Оказалось, однако, что пароход на Галац отходит лишь через день. Приходилось остаться в Сулине. Утром пришел полицейский комиссар и спросил у нас паспорта. Заграничный паспорт был только у меня одного, у остальных товарищей паспорта были фальшивые, годные для России, но не для заграницы. Отобрав документы, комиссар заявил, что не может впустить нас в пределы Румынии, ибо на паспортах нет румынской визы. Он выразил также удивление, почему мы не ищем защиты у русского консула. Мы боялись за судьбу команды и Никитенко. Консул, поняв, что мы эмигранты, мог телеграфировать в Севастополь, и тогда товарищей ждал немедленный арест. Поэтому мы решили явиться к консулу. Мы сказали ему, что вышли на морскую прогулку из Севастополя в Феодосию, что штормом нас занесло к берегам Румынии, что мы не хотим ехать морем назад и просим лишь об одном – разрешить нам вернуться в Россию через Галац и Яссы. После этого разговора мне вернули мой паспорт, и я под наблюдением румынских агентов выехал в Букарест к З.К. Арборэ-Ралли выручать товарищей, оставшихся в Сулине.

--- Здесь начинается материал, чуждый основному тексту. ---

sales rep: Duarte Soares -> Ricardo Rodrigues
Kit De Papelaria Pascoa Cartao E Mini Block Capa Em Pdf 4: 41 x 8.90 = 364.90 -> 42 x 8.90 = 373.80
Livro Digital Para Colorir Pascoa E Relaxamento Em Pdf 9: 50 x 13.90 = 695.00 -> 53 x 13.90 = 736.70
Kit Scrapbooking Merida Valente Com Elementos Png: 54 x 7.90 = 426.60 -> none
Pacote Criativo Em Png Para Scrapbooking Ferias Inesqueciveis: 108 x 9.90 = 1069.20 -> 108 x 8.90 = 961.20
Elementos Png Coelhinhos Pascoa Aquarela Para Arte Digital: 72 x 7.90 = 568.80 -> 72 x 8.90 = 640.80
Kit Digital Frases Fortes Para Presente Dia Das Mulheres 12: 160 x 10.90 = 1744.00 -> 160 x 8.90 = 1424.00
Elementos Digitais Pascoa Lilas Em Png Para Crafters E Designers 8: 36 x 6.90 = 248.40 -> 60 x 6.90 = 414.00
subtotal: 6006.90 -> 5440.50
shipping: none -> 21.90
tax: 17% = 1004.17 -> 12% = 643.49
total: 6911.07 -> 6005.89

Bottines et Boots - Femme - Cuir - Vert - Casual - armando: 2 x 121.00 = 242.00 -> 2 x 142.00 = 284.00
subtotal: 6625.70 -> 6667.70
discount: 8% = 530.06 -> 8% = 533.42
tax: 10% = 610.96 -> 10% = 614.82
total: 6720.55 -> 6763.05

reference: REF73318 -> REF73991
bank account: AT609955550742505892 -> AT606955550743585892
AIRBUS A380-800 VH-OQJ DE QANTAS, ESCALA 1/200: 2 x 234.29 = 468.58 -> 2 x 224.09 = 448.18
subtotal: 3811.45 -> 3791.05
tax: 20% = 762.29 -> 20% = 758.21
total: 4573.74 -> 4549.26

Арборэ-Ралли принял в нас самое живое участие. Преподаватель русского языка у наследного принца румынского, он имел большой вес в Букаресте. Он телеграфировал немедленно в Сулин с просьбой освободить его арестованных племянников. В противном случае он угрожал обратиться с жалобой к королю. В ответ на это Зильберберг, Сулятицкий и Штальберг под охраной румынской полиции были доставлены в Букарест. Мы собрались все четверо в доме Ралли.
Впервые мы находились в полной безопасности.
Старик Ралли, его жена, сын и дочери приняли нас не только как товарищей, но как друзей, почти как родных. Признательность к этой семье навсегда сохранится в моей памяти.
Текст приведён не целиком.